- Opening Delimiter -

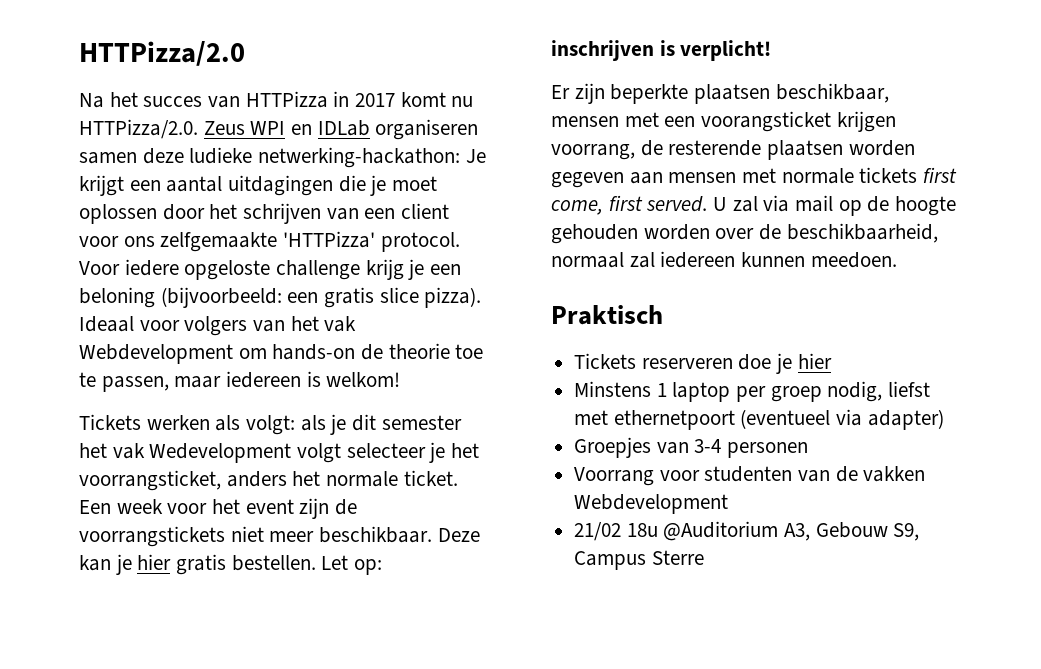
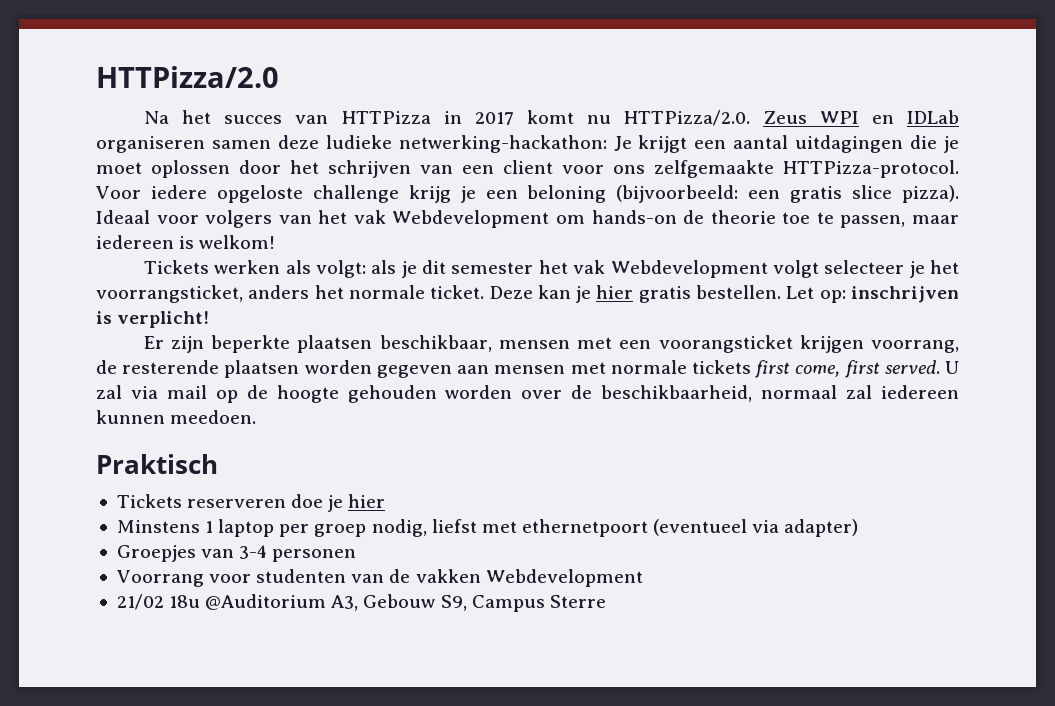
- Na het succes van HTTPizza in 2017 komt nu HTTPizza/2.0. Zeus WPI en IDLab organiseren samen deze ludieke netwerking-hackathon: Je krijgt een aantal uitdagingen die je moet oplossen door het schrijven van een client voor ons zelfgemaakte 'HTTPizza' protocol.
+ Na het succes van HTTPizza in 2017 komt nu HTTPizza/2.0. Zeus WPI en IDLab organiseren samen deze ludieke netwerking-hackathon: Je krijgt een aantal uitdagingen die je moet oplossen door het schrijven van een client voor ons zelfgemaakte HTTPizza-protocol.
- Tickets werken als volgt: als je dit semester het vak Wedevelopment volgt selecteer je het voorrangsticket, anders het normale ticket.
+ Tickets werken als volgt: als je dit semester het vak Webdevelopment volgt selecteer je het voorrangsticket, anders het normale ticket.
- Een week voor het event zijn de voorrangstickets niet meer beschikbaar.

- Closing Delimiter -

> _Task brief_: Wherever "werken" occurs in the entries above, copy the line it sits on.

> _Answer box_:
- Tickets werken als volgt: als je dit semester het vak Wedevelopment volgt selecteer je het voorrangsticket, anders het normale ticket.
+ Tickets werken als volgt: als je dit semester het vak Webdevelopment volgt selecteer je het voorrangsticket, anders het normale ticket.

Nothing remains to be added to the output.